How Bayesian Analysis Works
Bayesian Analysis is a linguistic algorithm that profiles language used in both spam messages and legitimate email for any particular user or organization. To determine the likelihood that a new email is spam, Bayesian Analysis compares the words and phrases used in the new email against the corpus of previously identified email. Note that Bayesian training works only on messages with 11 words or more. The Barracuda Email Security Gateway only uses Bayesian Analysis after administrators or users classify at least 200 legitimate messages and 200 spam messages.
Global Bayesian Filtering Versus Per-User
The administrator can configure a global Bayesian database, per-user Bayesian databases or disable Bayesian altogether. With the global setting, which is configured on the BASIC > Spam Checking page, the administrator trains and maintains one Bayesian database for all users. With the per-user configuration, users must train and manage their own Bayesian databases, which they access from their PREFERENCES > Spam Checking page.
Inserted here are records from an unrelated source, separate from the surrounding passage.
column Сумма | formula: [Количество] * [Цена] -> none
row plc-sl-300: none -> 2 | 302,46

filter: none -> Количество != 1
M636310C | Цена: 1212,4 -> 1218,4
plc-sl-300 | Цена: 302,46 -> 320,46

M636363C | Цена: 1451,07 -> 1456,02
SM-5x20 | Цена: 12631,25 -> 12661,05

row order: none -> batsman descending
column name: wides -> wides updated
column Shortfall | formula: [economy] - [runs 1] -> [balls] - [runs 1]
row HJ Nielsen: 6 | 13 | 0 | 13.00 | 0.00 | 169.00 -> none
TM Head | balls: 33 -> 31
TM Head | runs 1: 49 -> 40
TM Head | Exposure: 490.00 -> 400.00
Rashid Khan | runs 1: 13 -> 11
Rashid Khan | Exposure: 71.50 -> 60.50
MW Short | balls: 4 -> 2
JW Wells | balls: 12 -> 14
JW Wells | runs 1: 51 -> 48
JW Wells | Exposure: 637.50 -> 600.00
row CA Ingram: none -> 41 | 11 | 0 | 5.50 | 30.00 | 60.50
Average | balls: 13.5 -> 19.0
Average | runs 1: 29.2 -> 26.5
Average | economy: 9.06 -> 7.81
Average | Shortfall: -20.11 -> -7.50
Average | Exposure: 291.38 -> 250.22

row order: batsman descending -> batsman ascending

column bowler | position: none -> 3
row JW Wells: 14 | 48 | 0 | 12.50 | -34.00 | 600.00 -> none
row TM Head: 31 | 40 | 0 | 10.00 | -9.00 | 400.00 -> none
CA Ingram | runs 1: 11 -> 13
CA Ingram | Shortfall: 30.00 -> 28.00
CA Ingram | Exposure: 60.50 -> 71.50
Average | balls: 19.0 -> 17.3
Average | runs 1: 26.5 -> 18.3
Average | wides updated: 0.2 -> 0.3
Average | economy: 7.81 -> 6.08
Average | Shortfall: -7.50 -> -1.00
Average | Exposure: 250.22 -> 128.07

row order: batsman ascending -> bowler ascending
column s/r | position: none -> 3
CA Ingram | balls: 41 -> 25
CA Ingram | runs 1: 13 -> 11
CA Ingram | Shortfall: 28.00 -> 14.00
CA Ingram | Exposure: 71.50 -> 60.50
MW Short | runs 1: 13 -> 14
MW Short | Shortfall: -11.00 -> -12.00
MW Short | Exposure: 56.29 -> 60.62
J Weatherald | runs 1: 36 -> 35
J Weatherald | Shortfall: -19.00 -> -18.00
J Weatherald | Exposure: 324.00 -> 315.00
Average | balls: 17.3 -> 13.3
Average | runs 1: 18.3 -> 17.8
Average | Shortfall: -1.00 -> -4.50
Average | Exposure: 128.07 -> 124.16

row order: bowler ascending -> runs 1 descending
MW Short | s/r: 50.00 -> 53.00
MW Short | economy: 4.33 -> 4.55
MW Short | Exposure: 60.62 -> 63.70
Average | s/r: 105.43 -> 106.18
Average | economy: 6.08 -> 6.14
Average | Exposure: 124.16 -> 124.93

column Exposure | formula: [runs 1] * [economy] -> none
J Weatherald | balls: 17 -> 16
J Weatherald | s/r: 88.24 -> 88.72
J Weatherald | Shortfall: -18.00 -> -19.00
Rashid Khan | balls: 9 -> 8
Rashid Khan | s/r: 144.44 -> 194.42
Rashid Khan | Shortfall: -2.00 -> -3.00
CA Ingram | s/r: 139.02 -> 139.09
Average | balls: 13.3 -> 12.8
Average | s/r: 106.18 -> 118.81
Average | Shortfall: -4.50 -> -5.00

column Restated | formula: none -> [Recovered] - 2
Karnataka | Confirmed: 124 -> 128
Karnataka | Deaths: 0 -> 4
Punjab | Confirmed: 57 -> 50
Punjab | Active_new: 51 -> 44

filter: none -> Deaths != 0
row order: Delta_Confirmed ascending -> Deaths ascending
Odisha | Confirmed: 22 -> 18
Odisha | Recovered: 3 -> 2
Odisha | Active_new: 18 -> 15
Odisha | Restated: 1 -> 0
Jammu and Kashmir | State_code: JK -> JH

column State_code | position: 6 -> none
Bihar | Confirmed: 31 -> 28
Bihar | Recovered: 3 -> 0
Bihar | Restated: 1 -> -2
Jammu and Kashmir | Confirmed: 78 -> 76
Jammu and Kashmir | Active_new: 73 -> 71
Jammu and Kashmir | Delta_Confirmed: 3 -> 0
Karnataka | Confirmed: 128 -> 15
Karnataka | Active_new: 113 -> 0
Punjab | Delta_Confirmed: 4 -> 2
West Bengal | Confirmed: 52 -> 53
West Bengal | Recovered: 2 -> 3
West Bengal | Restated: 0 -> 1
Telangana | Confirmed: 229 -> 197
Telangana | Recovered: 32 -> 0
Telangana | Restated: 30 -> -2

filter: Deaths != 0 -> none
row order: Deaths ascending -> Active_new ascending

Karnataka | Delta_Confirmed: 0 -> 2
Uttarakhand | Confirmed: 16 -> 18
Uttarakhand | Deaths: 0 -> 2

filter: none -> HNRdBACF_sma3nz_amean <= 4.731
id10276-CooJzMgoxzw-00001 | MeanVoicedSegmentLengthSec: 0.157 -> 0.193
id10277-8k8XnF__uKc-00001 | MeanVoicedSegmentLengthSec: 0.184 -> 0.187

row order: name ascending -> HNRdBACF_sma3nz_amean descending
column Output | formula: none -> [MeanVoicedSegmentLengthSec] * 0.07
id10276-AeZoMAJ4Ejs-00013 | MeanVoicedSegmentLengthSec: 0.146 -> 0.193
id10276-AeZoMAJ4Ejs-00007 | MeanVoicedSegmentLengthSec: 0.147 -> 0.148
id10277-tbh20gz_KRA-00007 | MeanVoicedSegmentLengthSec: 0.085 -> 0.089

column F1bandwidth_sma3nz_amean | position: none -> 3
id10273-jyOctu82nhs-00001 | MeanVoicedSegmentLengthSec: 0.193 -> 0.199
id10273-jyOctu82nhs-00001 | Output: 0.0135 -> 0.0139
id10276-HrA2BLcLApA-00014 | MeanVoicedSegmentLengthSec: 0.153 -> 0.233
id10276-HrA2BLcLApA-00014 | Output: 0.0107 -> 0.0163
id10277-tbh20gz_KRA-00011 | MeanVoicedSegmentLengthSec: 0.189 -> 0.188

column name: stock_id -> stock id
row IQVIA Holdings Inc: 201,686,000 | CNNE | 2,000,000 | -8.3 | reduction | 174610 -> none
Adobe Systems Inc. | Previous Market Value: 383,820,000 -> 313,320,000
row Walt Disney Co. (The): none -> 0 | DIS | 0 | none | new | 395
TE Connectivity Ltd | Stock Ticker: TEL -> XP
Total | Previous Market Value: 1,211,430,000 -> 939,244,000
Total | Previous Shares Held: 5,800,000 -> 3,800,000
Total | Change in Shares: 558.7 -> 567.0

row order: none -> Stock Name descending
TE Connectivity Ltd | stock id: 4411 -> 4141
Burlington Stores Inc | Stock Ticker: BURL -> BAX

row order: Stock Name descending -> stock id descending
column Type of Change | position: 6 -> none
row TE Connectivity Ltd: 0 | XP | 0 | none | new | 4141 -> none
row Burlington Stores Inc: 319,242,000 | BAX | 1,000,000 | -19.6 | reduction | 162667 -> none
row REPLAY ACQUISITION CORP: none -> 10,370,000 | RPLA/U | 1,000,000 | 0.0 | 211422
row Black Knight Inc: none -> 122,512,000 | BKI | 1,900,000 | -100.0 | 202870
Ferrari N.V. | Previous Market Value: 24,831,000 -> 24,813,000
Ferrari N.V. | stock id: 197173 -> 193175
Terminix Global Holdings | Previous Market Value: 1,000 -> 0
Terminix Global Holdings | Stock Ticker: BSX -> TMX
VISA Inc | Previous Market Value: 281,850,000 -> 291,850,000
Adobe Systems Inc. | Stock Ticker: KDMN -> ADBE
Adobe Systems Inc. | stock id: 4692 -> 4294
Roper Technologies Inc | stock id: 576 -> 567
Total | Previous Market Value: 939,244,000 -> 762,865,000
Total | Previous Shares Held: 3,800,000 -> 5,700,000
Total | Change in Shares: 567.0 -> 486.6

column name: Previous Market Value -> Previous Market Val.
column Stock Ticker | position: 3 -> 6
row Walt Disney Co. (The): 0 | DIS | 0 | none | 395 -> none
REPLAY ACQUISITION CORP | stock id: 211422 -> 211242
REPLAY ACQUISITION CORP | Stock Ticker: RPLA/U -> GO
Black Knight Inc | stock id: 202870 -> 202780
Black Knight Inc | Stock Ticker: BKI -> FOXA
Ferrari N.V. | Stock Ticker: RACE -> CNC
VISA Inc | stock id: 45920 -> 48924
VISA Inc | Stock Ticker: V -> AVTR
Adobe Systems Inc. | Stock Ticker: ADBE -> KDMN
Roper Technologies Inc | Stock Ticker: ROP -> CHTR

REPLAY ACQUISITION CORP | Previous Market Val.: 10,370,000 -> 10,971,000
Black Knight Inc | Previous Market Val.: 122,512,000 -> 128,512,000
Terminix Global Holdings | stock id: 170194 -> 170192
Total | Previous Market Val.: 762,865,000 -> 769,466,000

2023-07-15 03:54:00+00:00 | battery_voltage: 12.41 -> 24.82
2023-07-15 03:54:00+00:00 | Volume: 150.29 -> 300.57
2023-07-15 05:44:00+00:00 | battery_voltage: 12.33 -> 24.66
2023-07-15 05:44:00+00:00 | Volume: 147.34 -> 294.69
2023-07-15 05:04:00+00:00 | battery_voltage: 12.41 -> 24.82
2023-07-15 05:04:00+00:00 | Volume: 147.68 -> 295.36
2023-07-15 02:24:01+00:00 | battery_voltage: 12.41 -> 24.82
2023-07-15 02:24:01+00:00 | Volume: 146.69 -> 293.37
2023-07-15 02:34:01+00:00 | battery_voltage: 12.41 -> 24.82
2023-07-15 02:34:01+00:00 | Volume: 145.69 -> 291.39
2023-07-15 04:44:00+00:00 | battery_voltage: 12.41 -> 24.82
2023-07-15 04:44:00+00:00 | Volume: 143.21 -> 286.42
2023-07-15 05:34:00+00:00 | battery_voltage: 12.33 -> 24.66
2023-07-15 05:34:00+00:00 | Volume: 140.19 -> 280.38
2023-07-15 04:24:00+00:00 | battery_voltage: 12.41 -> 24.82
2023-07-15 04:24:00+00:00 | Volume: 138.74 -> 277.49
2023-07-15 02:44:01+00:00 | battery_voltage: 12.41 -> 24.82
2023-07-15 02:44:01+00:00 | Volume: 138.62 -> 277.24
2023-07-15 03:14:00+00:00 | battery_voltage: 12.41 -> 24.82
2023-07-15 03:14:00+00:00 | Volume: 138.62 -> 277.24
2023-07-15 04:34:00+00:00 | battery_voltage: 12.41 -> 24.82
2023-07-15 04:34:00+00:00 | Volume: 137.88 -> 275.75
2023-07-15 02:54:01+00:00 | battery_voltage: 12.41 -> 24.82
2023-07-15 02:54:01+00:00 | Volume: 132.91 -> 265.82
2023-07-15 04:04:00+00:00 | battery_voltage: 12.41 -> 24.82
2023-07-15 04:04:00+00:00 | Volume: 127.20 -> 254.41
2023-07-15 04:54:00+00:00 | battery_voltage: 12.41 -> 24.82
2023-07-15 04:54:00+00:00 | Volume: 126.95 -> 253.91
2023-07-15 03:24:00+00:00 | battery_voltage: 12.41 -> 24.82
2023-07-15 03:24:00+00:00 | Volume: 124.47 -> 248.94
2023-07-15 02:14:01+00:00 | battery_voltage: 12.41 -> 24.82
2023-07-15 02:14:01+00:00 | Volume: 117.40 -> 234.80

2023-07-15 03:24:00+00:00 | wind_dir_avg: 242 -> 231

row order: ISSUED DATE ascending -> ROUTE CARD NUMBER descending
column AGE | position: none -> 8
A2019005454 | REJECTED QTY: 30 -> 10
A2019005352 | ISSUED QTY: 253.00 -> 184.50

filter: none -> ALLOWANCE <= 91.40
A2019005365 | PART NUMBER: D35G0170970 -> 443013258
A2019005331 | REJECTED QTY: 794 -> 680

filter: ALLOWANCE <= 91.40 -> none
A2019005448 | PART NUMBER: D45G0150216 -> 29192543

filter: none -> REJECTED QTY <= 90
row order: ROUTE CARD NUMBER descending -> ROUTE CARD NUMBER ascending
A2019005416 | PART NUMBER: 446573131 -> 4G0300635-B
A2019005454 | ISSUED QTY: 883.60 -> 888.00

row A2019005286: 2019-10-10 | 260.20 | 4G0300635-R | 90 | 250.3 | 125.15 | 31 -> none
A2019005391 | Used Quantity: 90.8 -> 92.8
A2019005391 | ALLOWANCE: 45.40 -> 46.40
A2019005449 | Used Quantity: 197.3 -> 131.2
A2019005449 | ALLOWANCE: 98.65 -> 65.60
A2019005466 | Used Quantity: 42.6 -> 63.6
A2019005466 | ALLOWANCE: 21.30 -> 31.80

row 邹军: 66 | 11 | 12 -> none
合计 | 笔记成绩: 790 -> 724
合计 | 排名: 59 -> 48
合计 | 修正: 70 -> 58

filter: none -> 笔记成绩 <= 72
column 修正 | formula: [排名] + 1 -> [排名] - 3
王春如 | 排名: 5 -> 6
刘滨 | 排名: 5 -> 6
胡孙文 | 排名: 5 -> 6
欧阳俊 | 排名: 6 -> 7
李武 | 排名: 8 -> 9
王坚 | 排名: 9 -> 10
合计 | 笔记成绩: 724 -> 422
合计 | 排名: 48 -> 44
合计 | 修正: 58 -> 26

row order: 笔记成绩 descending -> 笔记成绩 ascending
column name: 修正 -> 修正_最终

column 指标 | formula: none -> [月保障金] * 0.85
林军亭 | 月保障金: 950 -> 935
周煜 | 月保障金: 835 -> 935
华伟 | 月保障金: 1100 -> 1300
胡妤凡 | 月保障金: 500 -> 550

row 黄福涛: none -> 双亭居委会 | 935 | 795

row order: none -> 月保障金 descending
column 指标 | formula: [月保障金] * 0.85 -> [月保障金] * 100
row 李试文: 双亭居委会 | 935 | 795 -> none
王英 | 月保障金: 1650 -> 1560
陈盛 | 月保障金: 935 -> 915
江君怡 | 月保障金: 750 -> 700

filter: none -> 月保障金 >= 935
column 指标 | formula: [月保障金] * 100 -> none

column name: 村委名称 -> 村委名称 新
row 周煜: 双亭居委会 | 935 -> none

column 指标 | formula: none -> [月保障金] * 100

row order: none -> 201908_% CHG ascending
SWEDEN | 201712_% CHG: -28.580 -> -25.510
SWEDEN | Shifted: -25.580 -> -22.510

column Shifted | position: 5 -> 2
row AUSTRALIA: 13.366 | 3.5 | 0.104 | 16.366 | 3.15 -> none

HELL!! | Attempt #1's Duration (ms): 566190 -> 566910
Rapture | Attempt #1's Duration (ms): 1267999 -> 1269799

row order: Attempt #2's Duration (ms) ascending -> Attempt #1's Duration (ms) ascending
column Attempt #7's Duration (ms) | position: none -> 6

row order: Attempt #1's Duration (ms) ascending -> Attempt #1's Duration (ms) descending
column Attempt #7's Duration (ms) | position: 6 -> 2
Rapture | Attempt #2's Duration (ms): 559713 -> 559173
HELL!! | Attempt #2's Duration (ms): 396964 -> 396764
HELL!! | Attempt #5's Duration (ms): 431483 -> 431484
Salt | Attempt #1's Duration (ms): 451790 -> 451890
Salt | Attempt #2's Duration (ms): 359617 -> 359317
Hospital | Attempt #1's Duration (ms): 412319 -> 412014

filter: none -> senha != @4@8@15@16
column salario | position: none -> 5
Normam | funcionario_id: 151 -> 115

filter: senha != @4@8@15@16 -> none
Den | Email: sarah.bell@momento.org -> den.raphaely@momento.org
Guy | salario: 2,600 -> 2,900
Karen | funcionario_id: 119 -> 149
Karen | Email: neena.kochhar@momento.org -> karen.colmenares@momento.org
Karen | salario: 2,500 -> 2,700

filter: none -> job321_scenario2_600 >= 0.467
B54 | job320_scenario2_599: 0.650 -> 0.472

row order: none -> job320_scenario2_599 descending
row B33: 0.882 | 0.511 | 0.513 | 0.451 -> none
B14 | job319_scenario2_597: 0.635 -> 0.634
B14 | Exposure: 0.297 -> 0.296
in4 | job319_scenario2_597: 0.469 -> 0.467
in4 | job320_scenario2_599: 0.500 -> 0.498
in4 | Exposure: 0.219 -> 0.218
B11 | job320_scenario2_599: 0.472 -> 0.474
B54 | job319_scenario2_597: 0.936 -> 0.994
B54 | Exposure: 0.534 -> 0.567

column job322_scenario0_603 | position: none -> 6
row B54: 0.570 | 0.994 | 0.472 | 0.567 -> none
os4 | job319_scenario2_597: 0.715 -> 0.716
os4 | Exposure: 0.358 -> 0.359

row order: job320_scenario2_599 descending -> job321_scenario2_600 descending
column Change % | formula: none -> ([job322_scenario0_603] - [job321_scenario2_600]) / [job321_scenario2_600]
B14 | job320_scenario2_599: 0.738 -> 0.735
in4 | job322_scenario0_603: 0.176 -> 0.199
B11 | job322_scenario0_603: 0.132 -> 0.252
There are pros and cons to each configuration.
A global Bayesian database is typically more effective than per-user databases because the administrator can maintain and reset it for all to use, thereby providing a more reliable source of Bayesian management. If, however, the Barracuda Email Security Gateway is filtering mail for many domains, the users of which expect to receive different types of email, it could be either difficult or impossible to train the global Bayesian database to identify spam for all users. For example, if one domain for a medical organization typically receives email regarding medical topics, while another domain for a political organization tends to receive political emails and yet another domain is an entertainment site, then what is spam to one domain may be valid email for another on the same Barracuda Email Security Gateway. In this case, per-user Bayesian filtering would make more sense than global.
In most cases, however, it is not practical to enable Bayesian at the user level because maintaining an accurate Bayesian database requires that users to understand the concept of how Bayesian analysis works and how to use it as an effective tool. That said, while sophisticated users may be trained and savvy enough to initially train their own Bayesian database, they may not have the time to spend in their regular work schedule to effectively maintain their Bayesian databases.
Getting the Best Accuracy From the Bayesian Database
All Bayesian systems rely on the fact that messages classified are not much different than new messages arriving. Over time however, spam messages change drastically and the Bayesian system – while initially able to compensate for the new format – gradually declines in its effectiveness. When this happens new classifications are needed to update the Bayesian database. To keep a Bayesian database accurate:
- For a global Bayesian database, the administrator should periodically (every 6 months or so) clear it out by resetting it from the BASIC > Spam Checking page, then, from the BASIC > Message Log page, marking at least 200 messages as either Spam or Not spam using the buttons on the page. Bayesian filtering will NOT take effect until 200 or more of each spam and not-spam messages are marked as such.
- For each per-user database, the user should reset their own Bayesian database and follow up with marking 200 or more messages as spam or not spam, either in their quarantine inbox (QUARANTINE > Quarantine Inbox page) or from their regular email client if they have installed the Barracuda Outlook add-in (see below).
When to Use Bayesian Analysis
Barracuda Networks does not recommend using Bayesian filtering in most circumstances. With Energize Updates constantly updating the Barracuda Email Security Gateway with protection against the latest spam and virus threats, spam accuracy should not be an issue for most organizations.
A case for using Bayesian Analysis would depend on the following:
- You are using global Bayesian as opposed to per-user, and the users in the organization tend to be a homogenous population with regard to the kind of content considered to be ‘valid’ email versus spam. This situation would make it easier for an administrator to "train" the global Bayesian database as to what is spam and what is not spam for the organization.
- Your organization requires a very high granularity of accuracy for identifying spam.
- If enabling Bayesian at the per-user level, users are sophisticated and can be trained to properly identify ‘valid’ messages versus spam so as to train the Bayesian database, and are willing to consistently mark BOTH ‘valid’ messages and spam messages in equal numbers so as to maintain the Bayesian database.
- The administrator and/or users are disciplined about resetting the Bayesian database(s) on a regular basis and re-initializing with 200 each of marked spam and not spam messages to ‘keep current’ with new spam techniques over time.
Barracuda Outlook Add-in
Bayesian Analysis on Clustered Systems
When the Barracuda Email Security Gateway is clustered, resetting the Bayesian database must be done on each system individually. However, messages classified as SPAM or NOT SPAM will synchronize across the clustered systems.
Some spammers will insert content in messages intended to bypass spam rules, such as excerpts of text from books or other content that may look "legitimate" in order to fool spam filtering algorithms. This tactic is called Bayesian Poisoning and could reduce the effectiveness of a Bayesian database if many of these messages are marked as either spam or not spam. The Barracuda Networks Bayesian engine is, however, very sophisticated and protects against Bayesian Poisoning if administrators or users consistently maintain their databases.